[Task]: Return the data below exactly, but only from the line containing "R7s led 118mm" through the line containing "total: 7045.01 -> 7150.88", with both of those lines included.

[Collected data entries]
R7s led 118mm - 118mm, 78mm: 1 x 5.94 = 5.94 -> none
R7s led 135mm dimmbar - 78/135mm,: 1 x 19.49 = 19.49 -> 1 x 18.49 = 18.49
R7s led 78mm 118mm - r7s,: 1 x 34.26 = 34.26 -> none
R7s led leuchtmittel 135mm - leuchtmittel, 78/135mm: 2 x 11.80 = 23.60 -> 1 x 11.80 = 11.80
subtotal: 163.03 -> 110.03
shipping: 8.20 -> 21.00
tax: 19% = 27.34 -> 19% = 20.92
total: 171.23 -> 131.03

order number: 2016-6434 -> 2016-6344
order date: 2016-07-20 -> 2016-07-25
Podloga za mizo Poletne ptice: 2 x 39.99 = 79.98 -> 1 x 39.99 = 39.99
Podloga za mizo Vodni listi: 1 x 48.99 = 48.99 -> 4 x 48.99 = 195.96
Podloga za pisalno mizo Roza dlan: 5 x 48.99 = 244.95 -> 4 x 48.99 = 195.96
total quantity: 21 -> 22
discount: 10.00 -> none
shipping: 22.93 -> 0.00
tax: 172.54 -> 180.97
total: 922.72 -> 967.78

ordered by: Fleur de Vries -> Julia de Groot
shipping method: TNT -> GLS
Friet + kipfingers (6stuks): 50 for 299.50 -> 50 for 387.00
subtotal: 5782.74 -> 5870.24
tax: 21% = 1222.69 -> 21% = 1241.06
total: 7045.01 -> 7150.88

...

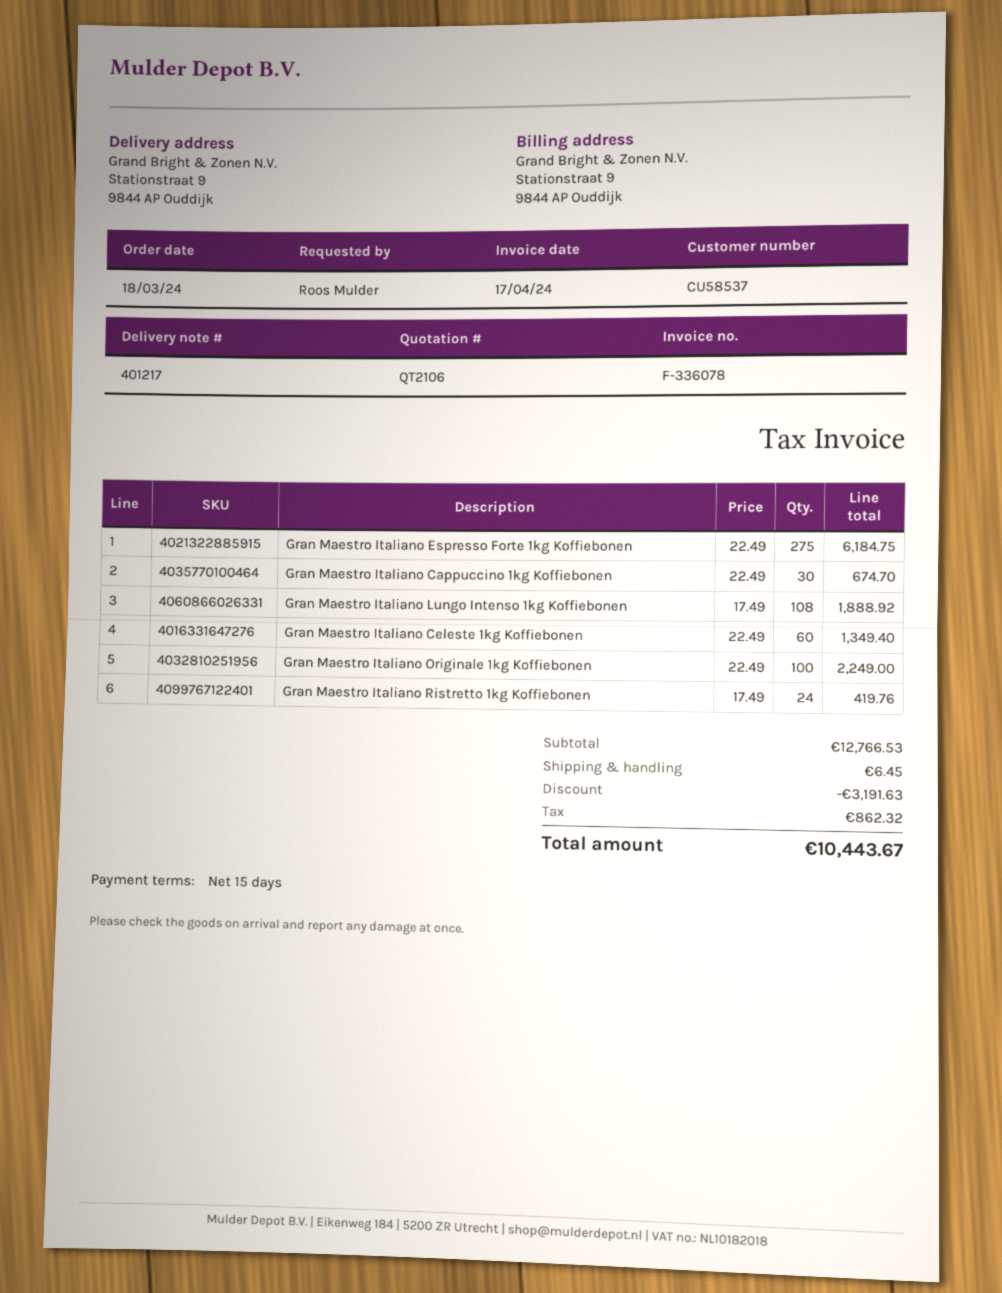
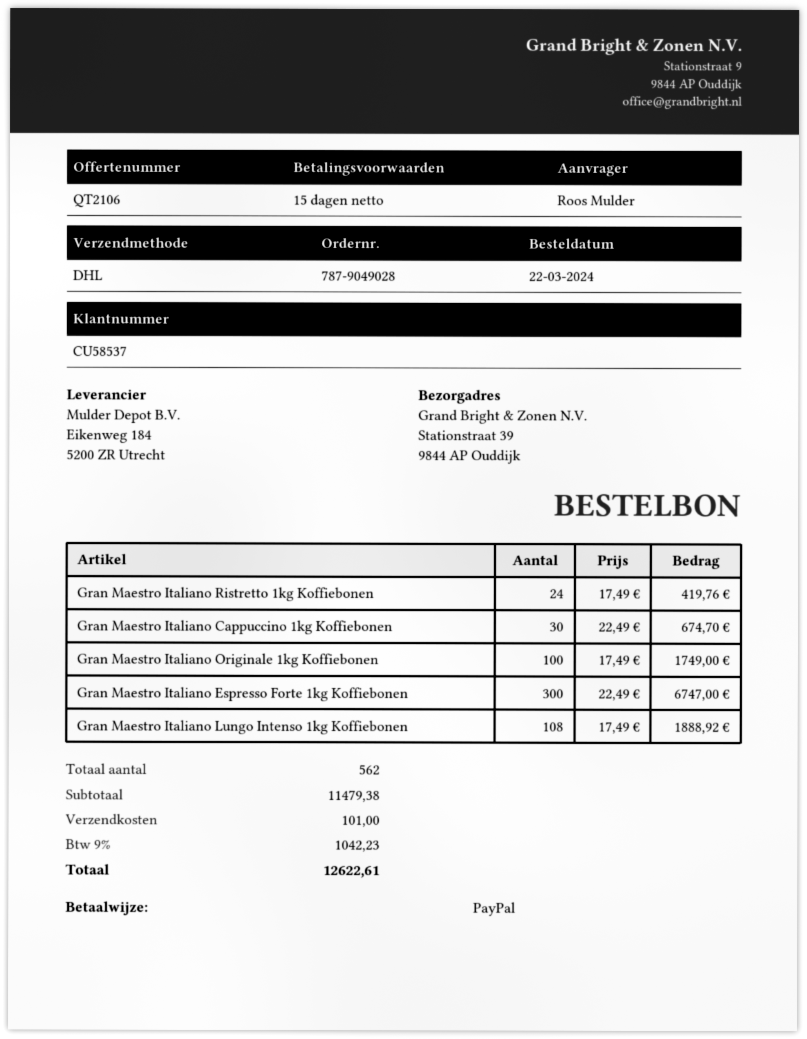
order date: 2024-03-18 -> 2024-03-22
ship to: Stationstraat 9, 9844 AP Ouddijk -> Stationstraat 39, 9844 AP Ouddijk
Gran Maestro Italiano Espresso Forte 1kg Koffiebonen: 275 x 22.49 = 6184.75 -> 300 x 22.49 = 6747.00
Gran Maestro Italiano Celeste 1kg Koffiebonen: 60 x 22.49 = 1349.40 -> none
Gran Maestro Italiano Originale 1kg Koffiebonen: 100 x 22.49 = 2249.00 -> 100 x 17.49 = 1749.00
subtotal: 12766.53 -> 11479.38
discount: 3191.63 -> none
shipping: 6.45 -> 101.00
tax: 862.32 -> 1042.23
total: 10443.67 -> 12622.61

[Answer to the problem]:
R7s led 118mm - 118mm, 78mm: 1 x 5.94 = 5.94 -> none
R7s led 135mm dimmbar - 78/135mm,: 1 x 19.49 = 19.49 -> 1 x 18.49 = 18.49
R7s led 78mm 118mm - r7s,: 1 x 34.26 = 34.26 -> none
R7s led leuchtmittel 135mm - leuchtmittel, 78/135mm: 2 x 11.80 = 23.60 -> 1 x 11.80 = 11.80
subtotal: 163.03 -> 110.03
shipping: 8.20 -> 21.00
tax: 19% = 27.34 -> 19% = 20.92
total: 171.23 -> 131.03

order number: 2016-6434 -> 2016-6344
order date: 2016-07-20 -> 2016-07-25
Podloga za mizo Poletne ptice: 2 x 39.99 = 79.98 -> 1 x 39.99 = 39.99
Podloga za mizo Vodni listi: 1 x 48.99 = 48.99 -> 4 x 48.99 = 195.96
Podloga za pisalno mizo Roza dlan: 5 x 48.99 = 244.95 -> 4 x 48.99 = 195.96
total quantity: 21 -> 22
discount: 10.00 -> none
shipping: 22.93 -> 0.00
tax: 172.54 -> 180.97
total: 922.72 -> 967.78

ordered by: Fleur de Vries -> Julia de Groot
shipping method: TNT -> GLS
Friet + kipfingers (6stuks): 50 for 299.50 -> 50 for 387.00
subtotal: 5782.74 -> 5870.24
tax: 21% = 1222.69 -> 21% = 1241.06
total: 7045.01 -> 7150.88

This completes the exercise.